## TASK STATEMENT
An exact copy of every entry is needed here; the images stay out.

## RECORDS TO PROCESS
- - -
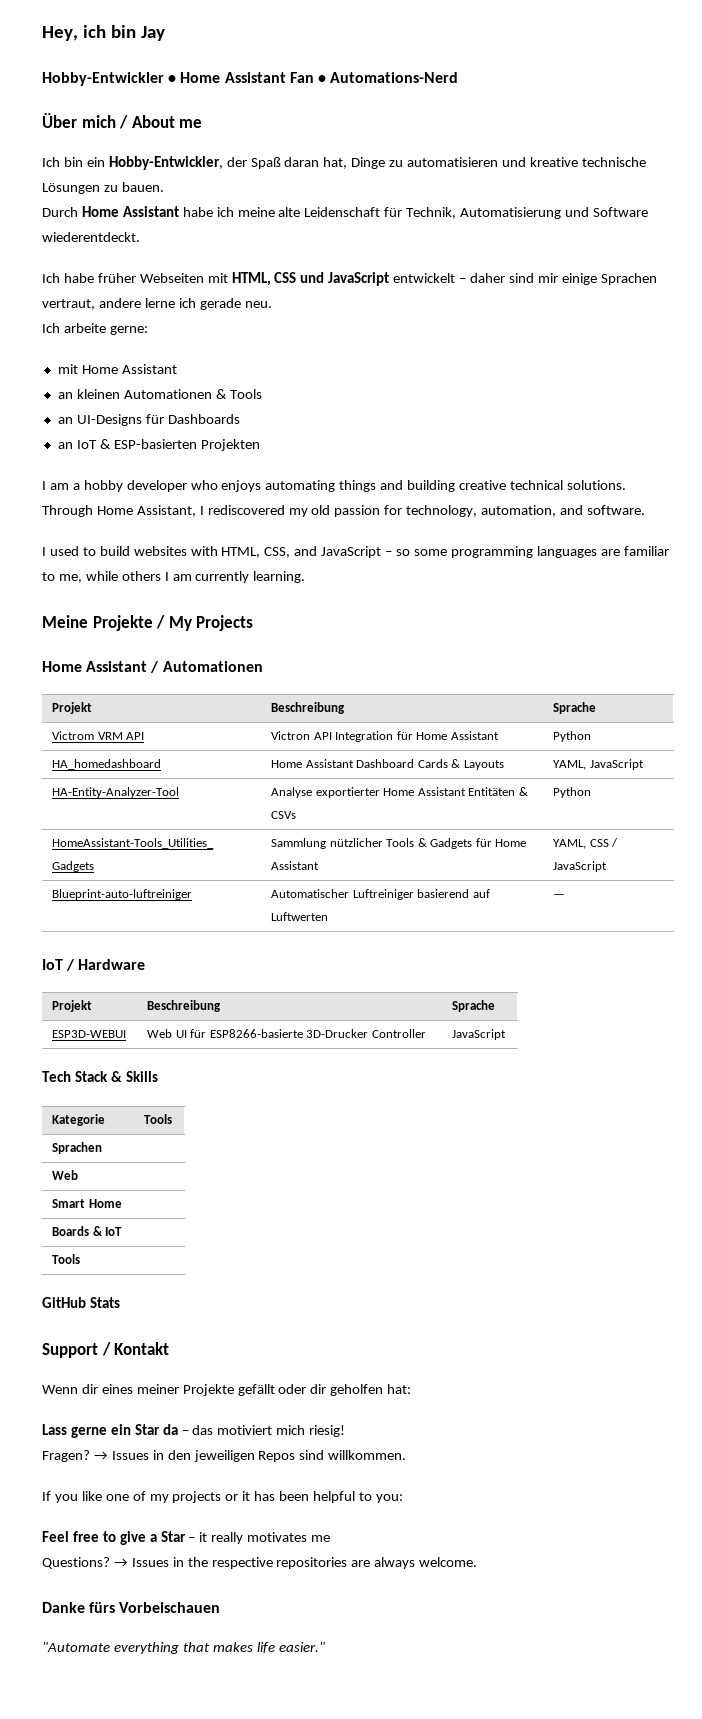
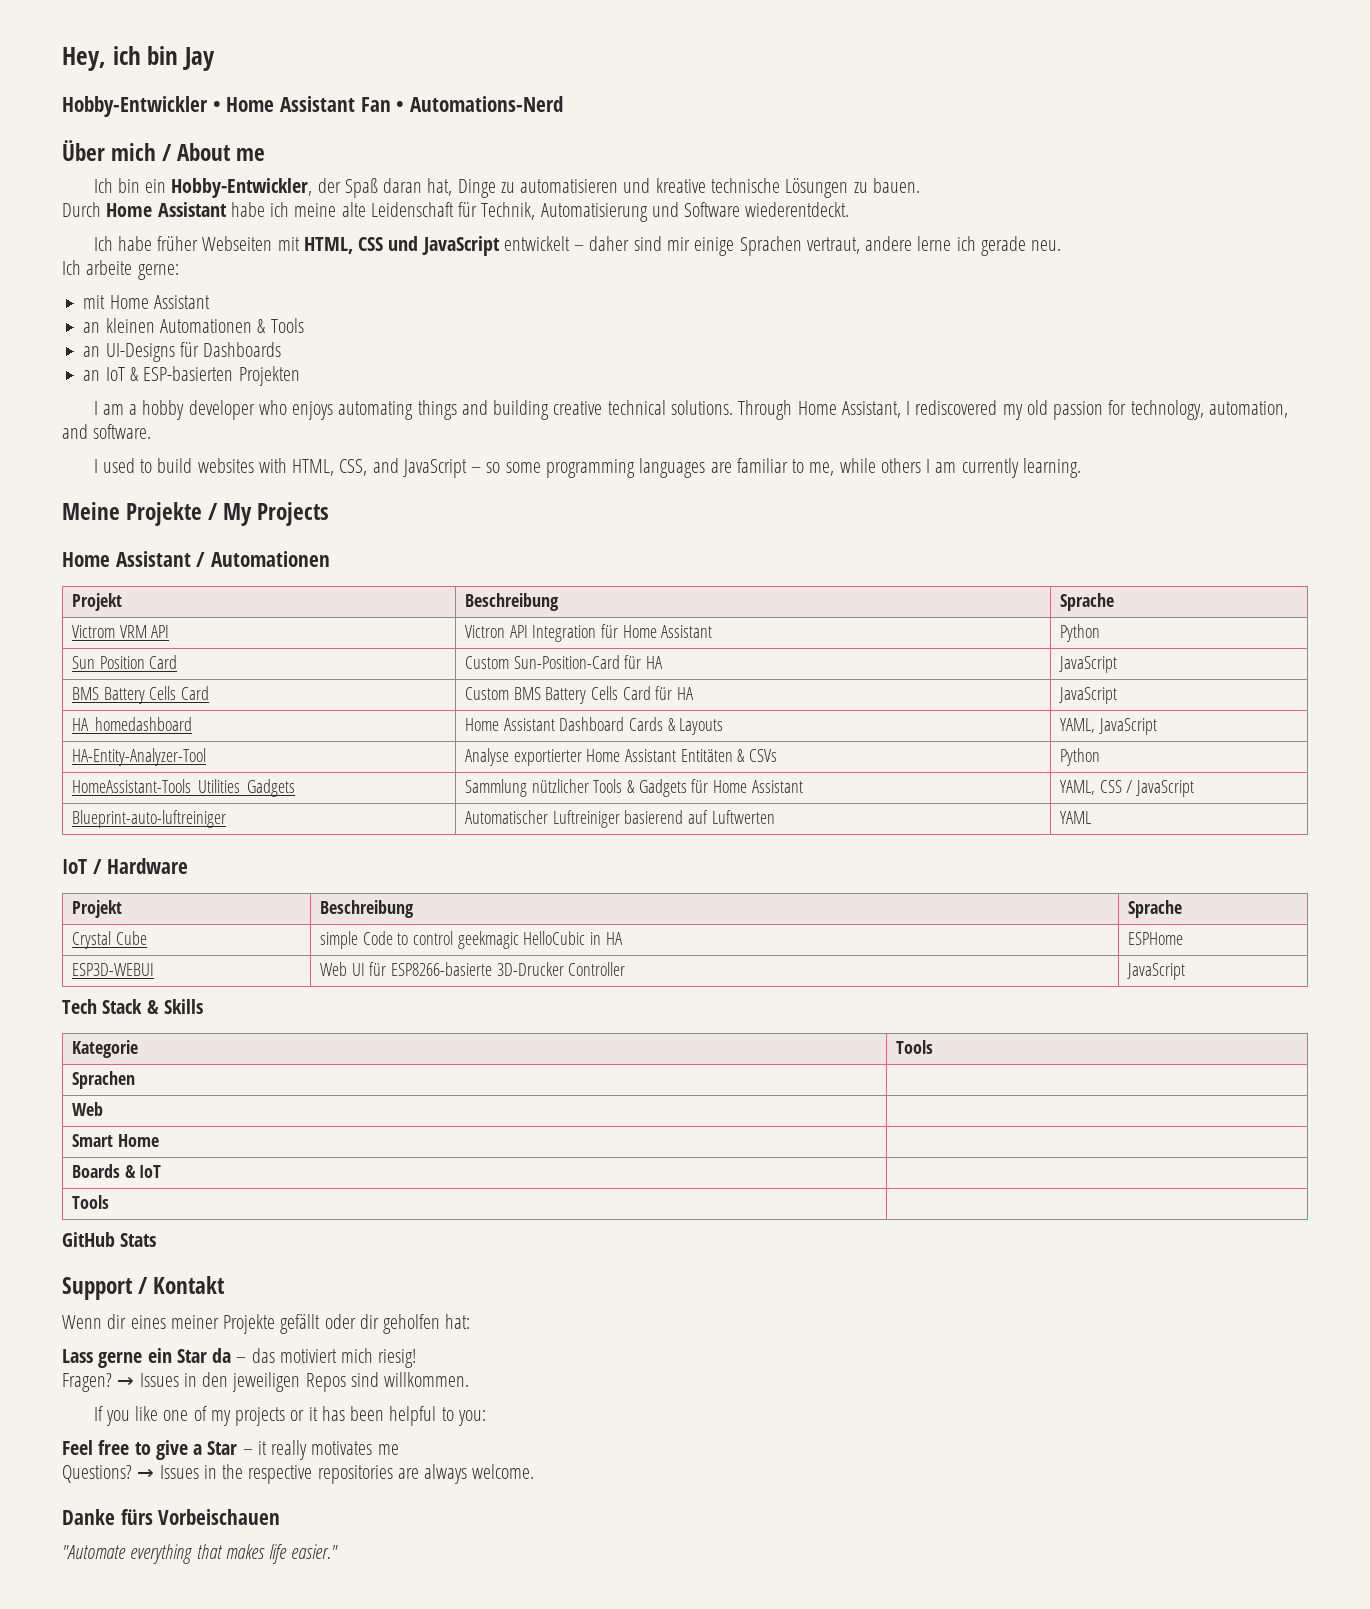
+ Sun Position Card | Custom Sun-Position-Card für HA | JavaScript
+ BMS Battery Cells Card | Custom BMS Battery Cells Card für HA | JavaScript
- Blueprint-auto-luftreiniger | Automatischer Luftreiniger basierend auf Luftwerten | —
+ Blueprint-auto-luftreiniger | Automatischer Luftreiniger basierend auf Luftwerten | YAML
+ Crystal Cube | simple Code to control geekmagic HelloCubic in HA | ESPHome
- - -
## OUTPUT OF THE TASK
+ Sun Position Card | Custom Sun-Position-Card für HA | JavaScript
+ BMS Battery Cells Card | Custom BMS Battery Cells Card für HA | JavaScript
- Blueprint-auto-luftreiniger | Automatischer Luftreiniger basierend auf Luftwerten | —
+ Blueprint-auto-luftreiniger | Automatischer Luftreiniger basierend auf Luftwerten | YAML
+ Crystal Cube | simple Code to control geekmagic HelloCubic in HA | ESPHome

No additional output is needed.